The only difference here is the arrays we're dealing with are 2D and the number of threads is huge (100s-1000s). But each pipe is just a DSP.
OpenCL and the like are basically revealing these chips for what they really are, and the more general purpose they try to make them, the more they resemble a conventional, if massively parallel, array of DSPs.
There's a lot of comments on this subject along the lines of "Why couldn't they make it easier to program?" Well, it always boils down to fundamental complexities in design, and those boil down to the laws of physics. The only way you can get things running this parallel and this fast is to mess with the programming model. People need to learn to deal with it, because all programming is going to end up heading this way.
I've done a little CUDA programming, and I've yet to find significant speedups doing it. Every single time, some limitation in the arch keeps it from running well.

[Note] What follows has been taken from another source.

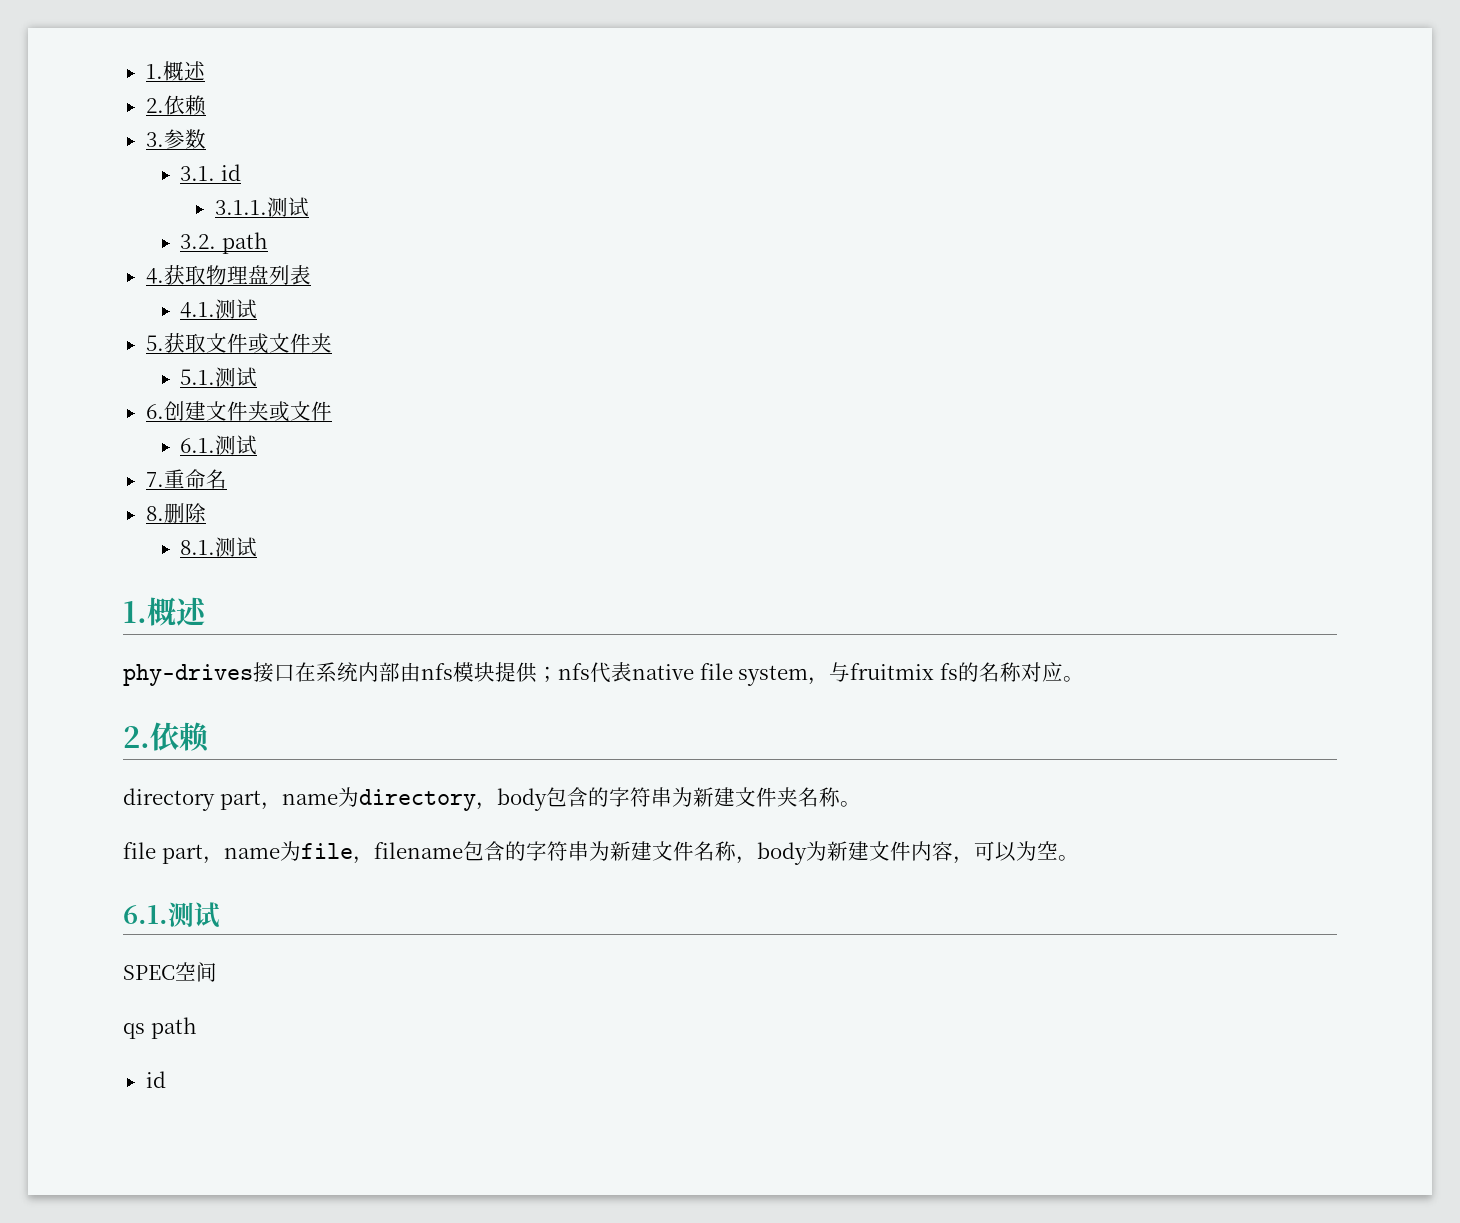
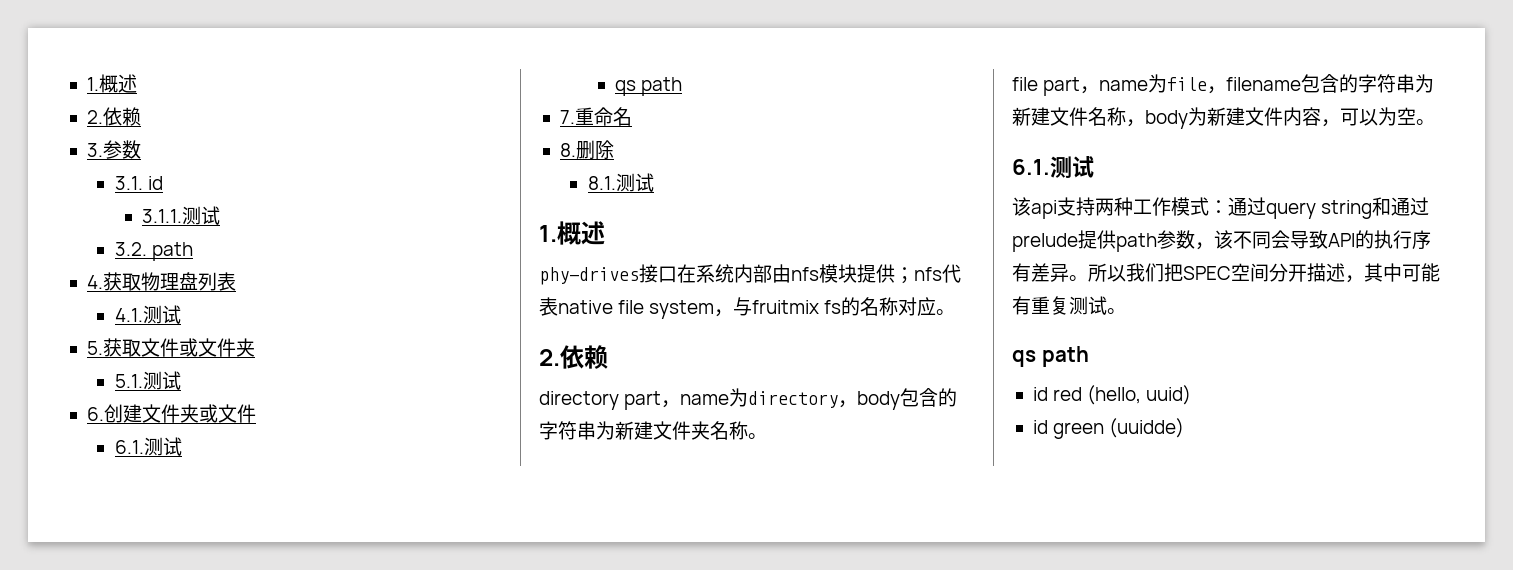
(258, 445) none -> [615,77,683,96] // qs path
[123,962,217,982] [123,1017,197,1039] [145,1071,166,1088] SPEC空间 // qs path // id -> [1012,197,1430,219] [1012,230,1431,252] [1012,263,1440,283] [1012,296,1126,315] [1012,346,1089,367] [1032,385,1192,405] [1032,418,1185,439] 该api支持两种工作模式：通过query string和通过prelude提供path参数，该不同会导致API的执行序有差异。所以我们把SPEC空间分开描述，其中可能有重复测试。 // qs path // id red (hello, uuid) // id green (uuidde)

My last little project, ran about 30x faster on the GPU than the CPU, the only problem was that the overhead of getting it to the GPU + computation + overhead of getting it back, was roughly equal to the time it took to just dedicate a CPU.
I was really excited about AES on the GPU too, until it turned out to be about 5% faster than my CPU.
Now if the GPU was designed more as a proper coprocessor (ala early x87, or early Weitek) and integrated into the memory hierarchy better (put the funky texture ram and such off to the side) some of my problems might go away.
No, it's the difference between "efficiency" and what is claimed as "efficient" to get a paper published. That's a really bad citation for AES on GPUs as there is a line of prior work going back to Cook and Cryptographics. In fact that paper is a classic example of getting something into the literature that has already been done. The authors have submitted it to an unrelated conference and failed to cite the relevant work.
If we look at their best figures then throw away the 15x claimed speedup as it doesn't consider memory transfer costs. The 5x speedup is more realistic. The GPU that they use (8800gtx) has 128 stream processors running at 1.35Ghz. The comparison is a PIV running at 3Ghz. Roughly speaking we can compare the cycles taken on each platform as a measure of the work done. The graphics card stream processors perform 57x more clock cycles.
The central workload in AES for high-performance is completely memory bound. The cycles are just used to stage results from memory and perform XOR instructions. So the stream processors only execute the code 5x quicker with 57x more clocks and a huge memory bandwidth advantage that I can't be bothered to look up.
So no, 10x less output per clock is not "efficient" in my book. But if you publish your paper in a crappy unrelated conference then you will get away with it.